A Big Thanks But No Thanks To Rjr Nabisco

Oh, never mind. Basically, that's what RJR Nabisco Holdings Corp. seemed to say on June 23 when it pulled the plug on its long-planned $1.7 billion offering of stock tied to its food business. "This would have been a `nice-to-do' transaction, but it wasn't a `need-to-do' transaction," says an RJR spokesman. "It's not like we're so aggressively leveraged as we were a few years ago."

That's true. But that doesn't mean RJR's troubles are over or that it isn't disappointed by its decision to pull the offering. Top executives at Kohlberg Kravis Roberts & Co., which owns 49% of RJR's stock, had been working on the offering since December.
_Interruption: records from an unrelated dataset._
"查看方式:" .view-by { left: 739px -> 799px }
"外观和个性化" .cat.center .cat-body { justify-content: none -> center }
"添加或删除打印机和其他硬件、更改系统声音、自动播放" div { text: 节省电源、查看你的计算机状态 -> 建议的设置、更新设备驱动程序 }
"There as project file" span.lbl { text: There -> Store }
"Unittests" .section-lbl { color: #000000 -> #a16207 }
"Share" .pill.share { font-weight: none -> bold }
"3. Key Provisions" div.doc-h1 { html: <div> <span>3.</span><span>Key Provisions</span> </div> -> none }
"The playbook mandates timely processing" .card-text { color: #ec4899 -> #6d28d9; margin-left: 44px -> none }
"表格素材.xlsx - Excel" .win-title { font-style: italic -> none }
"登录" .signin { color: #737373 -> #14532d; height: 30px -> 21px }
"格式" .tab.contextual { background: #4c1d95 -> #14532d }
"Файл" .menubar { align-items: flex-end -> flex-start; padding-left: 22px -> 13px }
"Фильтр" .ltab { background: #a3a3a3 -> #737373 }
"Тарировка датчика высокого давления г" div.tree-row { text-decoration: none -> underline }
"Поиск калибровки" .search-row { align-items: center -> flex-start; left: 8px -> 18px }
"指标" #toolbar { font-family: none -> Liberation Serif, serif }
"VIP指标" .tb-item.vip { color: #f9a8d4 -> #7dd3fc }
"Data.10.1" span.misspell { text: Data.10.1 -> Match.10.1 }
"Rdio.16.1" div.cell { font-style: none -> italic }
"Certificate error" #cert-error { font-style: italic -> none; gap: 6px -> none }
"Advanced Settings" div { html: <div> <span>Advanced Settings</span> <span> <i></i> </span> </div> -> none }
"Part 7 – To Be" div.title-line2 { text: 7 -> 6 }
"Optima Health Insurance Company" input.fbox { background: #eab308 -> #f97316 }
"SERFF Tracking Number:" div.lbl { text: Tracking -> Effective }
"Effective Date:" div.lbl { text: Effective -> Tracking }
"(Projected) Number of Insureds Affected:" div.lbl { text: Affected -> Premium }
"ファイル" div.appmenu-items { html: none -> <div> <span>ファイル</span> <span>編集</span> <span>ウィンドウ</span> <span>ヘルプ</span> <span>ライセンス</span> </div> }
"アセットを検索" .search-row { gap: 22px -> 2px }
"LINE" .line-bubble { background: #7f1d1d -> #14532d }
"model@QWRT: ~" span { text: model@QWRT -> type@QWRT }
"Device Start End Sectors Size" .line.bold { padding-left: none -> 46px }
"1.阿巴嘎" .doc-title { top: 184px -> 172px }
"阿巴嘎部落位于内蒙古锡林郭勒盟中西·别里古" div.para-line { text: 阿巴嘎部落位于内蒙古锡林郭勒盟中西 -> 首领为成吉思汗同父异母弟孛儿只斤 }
Their plan: split off Nabisco Foods Group from R.J. Reynolds Tobacco Co. in hopes of boosting the flagging fortunes of the holding company, which has seen its stock price fall 36% since January. R.J. Reynolds' earnings have been hurt by a brutal cigarette price war since early April and uncertainty over tobacco liability.

But investors weren't buying it--at least not at KKR's price. Instead of the $17 to $19 range KKR and RJR were shooting for, the offering wasn't expected to fetch more than $14 or $15 a share. That price would have been only 12.5 times estimated 1993 earnings of $1.20, just barely ahead of the 12 times earnings that the entire company trades at now, says Standard & Poor's Corp. analyst Robert Natale.

What snuffed out demand? A lot. The complicated spin-off of Nabisco stock was rife with red flags for some investors because it wasn't going to be an independent company. "The main problem I had with this deal was that you weren't buying true ownership in the company," gripes Arthur Cecil, a T. Rowe Price analyst. "You weren't going to be able to call up management and say, `Hey, let's do it this way!' because they'd still be working for the people who ran the tobacco company."

BIG CHARGE. Another problem: The KKR executives who devised the deal had lumped the lion's share of costs related to their 1989 acquisition of the food/tobacco giant onto the balance sheet of the tobacco business. RJR Nabisco must take an annual noncash charge of roughly $600 million to amortize the goodwill created when KKR bought the company for $21.7 billion more than its book value. That premium must be amortized over 40 years to satisfy accounting rules.

Had the offering gone through, Nabisco's goodwill amortization expense would have been $206 million--roughly half the $404 million charge carried by the tobacco business. The result: "Nabisco Foods' earnings were overstated," says Cecil. Adds another analyst: "There were a lot of shenanigans involved with this deal."

In the days leading up to June 24, when the stock was to begin trading, demand for it at the planned offering price was tepid. On the morning of June 23, new RJR Nabisco Chief Executive Charles "Mike" Harper and KKR partners Henry R. Kravis and George R. Roberts decided to scuttle the deal. KKR and RJR "concluded that Nabisco was too good a company to sell at [$14-$15]," says a source close to the deal. Meanwhile, a lot of people wish that KKR had never bothered at all. "I'd love to see their bills from lawyers and investment bankers from this aborted deal," says Ellen G. Baras, a fixed-income analyst at Duff & Phelps/MCM Investment Research Co. "They could have promoted a lot of cigarettes with that money."